Hay cosas que no se aprenden en la escuela. Ahí, nunca escuché nada de la matanza de Tlatelolco, tampoco del Halconazo y mucho menos de la censura, el apresamiento y las desapariciones que marcaron los sexenios de Gustavo Díaz Ordaz y Luis Echeverría Álvarez.

Apegados a la voluntad de un Estado presidencialista —hasta el surgimiento del EZLN y la transición democrática -y obligada-, encabezada por Ernesto Zedillo—, los programas educativos de historia y civismo de mi primaria, secundaria y preparatoria, sólo tenían ojos para los próceres del panteón heroico, encarnados en Juárez, Ocampo, Madero, Carranza, Villa, Zapata y las luchas por la Independencia, la Reforma y la Revolución. Quizá eso explique que mi primer encuentro con Rosario Ibarra de Piedra se haya dado años más tarde, en la universidad y cursando una materia dedicada a las manifestaciones artísticas del México de los setenta.

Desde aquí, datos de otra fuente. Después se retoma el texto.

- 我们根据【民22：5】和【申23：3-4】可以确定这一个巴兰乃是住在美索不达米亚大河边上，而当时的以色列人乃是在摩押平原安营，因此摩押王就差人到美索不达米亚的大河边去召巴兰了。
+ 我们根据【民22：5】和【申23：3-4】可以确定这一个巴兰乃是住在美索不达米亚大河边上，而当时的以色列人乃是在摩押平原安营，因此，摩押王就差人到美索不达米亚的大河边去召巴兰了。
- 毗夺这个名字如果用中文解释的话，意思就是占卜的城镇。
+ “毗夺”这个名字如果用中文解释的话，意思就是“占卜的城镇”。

Jamás olvidaré mi indignación. Analizaba el trabajo de creadores encaminados a cuestionar los valores de una nación decadente, que no se habían inmutado ante el dolor de una y mil madres reclamando por sus hijos desaparecidos.

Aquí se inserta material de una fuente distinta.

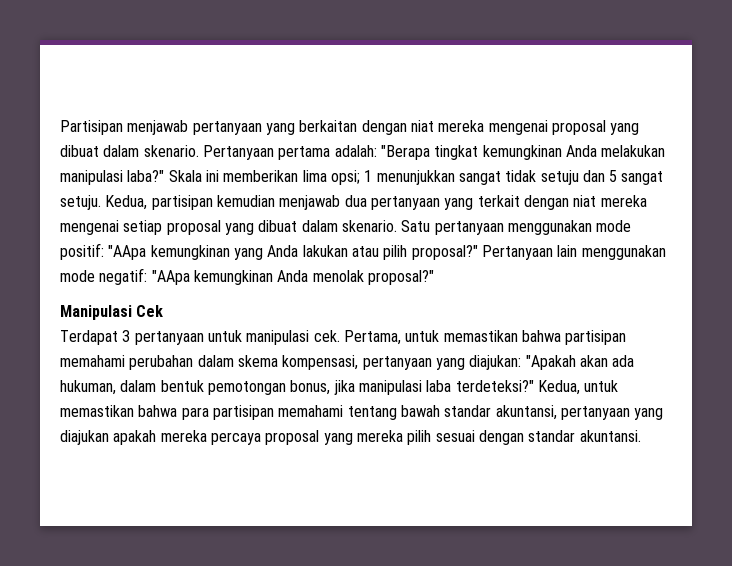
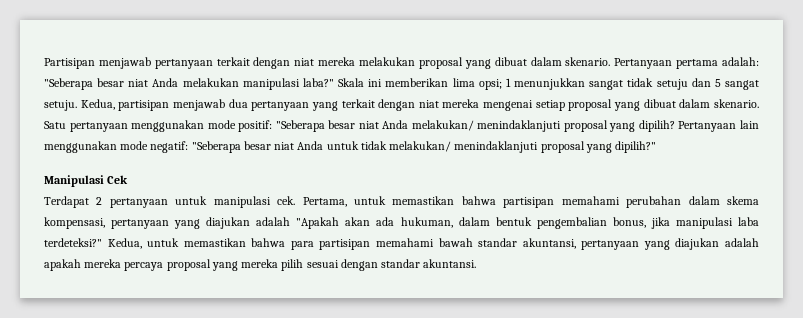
- Partisipan menjawab pertanyaan yang berkaitan dengan niat mereka mengenai proposal yang dibuat dalam skenario.
+ Partisipan menjawab pertanyaan terkait dengan niat mereka melakukan proposal yang dibuat dalam skenario.
- Pertanyaan pertama adalah: "Berapa tingkat kemungkinan Anda melakukan manipulasi laba?"
+ Pertanyaan pertama adalah: "Seberapa besar niat Anda melakukan manipulasi laba?"
- Kedua, partisipan kemudian menjawab dua pertanyaan yang terkait dengan niat mereka mengenai setiap proposal yang dibuat dalam skenario.
+ Kedua, partisipan menjawab dua pertanyaan yang terkait dengan niat mereka mengenai setiap proposal yang dibuat dalam skenario.
- Satu pertanyaan menggunakan mode positif: "AApa kemungkinan yang Anda lakukan atau pilih proposal?"
+ Satu pertanyaan menggunakan mode positif: "Seberapa besar niat Anda melakukan/ menindaklanjuti proposal yang dipilih?
- Pertanyaan lain menggunakan mode negatif: "AApa kemungkinan Anda menolak proposal?"
+ Pertanyaan lain menggunakan mode negatif: "Seberapa besar niat Anda untuk tidak melakukan/ menindaklanjuti proposal yang dipilih?"
- Terdapat 3 pertanyaan untuk manipulasi cek.
+ Terdapat 2 pertanyaan untuk manipulasi cek.
- Pertama, untuk memastikan bahwa partisipan memahami perubahan dalam skema kompensasi, pertanyaan yang diajukan: "Apakah akan ada hukuman, dalam bentuk pemotongan bonus, jika manipulasi laba terdeteksi?"
+ Pertama, untuk memastikan bahwa partisipan memahami perubahan dalam skema kompensasi, pertanyaan yang diajukan adalah "Apakah akan ada hukuman, dalam bentuk pengembalian bonus, jika manipulasi laba terdeteksi?"
- Kedua, untuk memastikan bahwa para partisipan memahami tentang bawah standar akuntansi, pertanyaan yang diajukan apakah mereka percaya proposal yang mereka pilih sesuai dengan standar akuntansi.
+ Kedua, untuk memastikan bahwa para partisipan memahami bawah standar akuntansi, pertanyaan yang diajukan adalah apakah mereka percaya proposal yang mereka pilih sesuai dengan standar akuntansi.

¿Pero, por qué desaparecieron? ¿Cómo se desaparece?, recuerdo haber cuestionado incrédula, a mi maestra. Por manifestarse a favor de la democracia, por condenar la represión del 68, por ser comunistas y pasar a la clandestinidad. Porque así se desaparece. De un día a otro dejas de estar, así de simple, así de complicado, había respondido ella, dando por hecho que, con su breve réplica, mis compañeros y yo conseguiríamos comprender la incoherencia de un gobierno capaz de ultimar a sus jóvenes por el solo hecho de no coincidir con su credo.

Me reencontré con Rosario Ibarra de Piedra muchos años después. Fue en 2011, cuando mi amigo y colega Ignacio Vázquez Paravano me invitaba a colaborar en el proyecto museológico del Museo de la Memoria Indómita. Comisionado por el comité Eureka y el colectivo Hijos México y la misma Rosario, el recinto buscaba transmitir el dolor de los familiares de víctimas y desaparecidos, la angustia de las horas, días y años frente a un teléfono que no suena, las esperanzas que nunca se pierden de cara a los retratos de los amados que han dejado de tener voz y las promesas incumplidas de sexenios y sexenios que prometían esclarecer las desapariciones. El museo también proponía el derecho natural a la disidencia y a la organización de la sociedad civil, además de hacer votos para que un régimen venidero hiciera justicia.

¡Que difícil tarea!, le dije hace más de diez años a mi amigo. Nada es difícil mientras se hable con la verdad, me respondía, conocedor de los alcances del crimen y la represión por sus padres y abuelos, testigos de los horrores de la dictadura argentina (1976-1983).

Mi colaboración en el Museo de la Memoria Indómita consistió en una cédula sobre el “México rosa” de Luis Echeverría Álvarez y el inmenso orgullo de haberle regresado algo a Rosario; al final habían sido su vida y obra los que habían motivado mi empatía por el dolor de los familiares de las víctimas e introducido en el universo de la militancia, un trabajo complicado en el que siempre se queda a deber.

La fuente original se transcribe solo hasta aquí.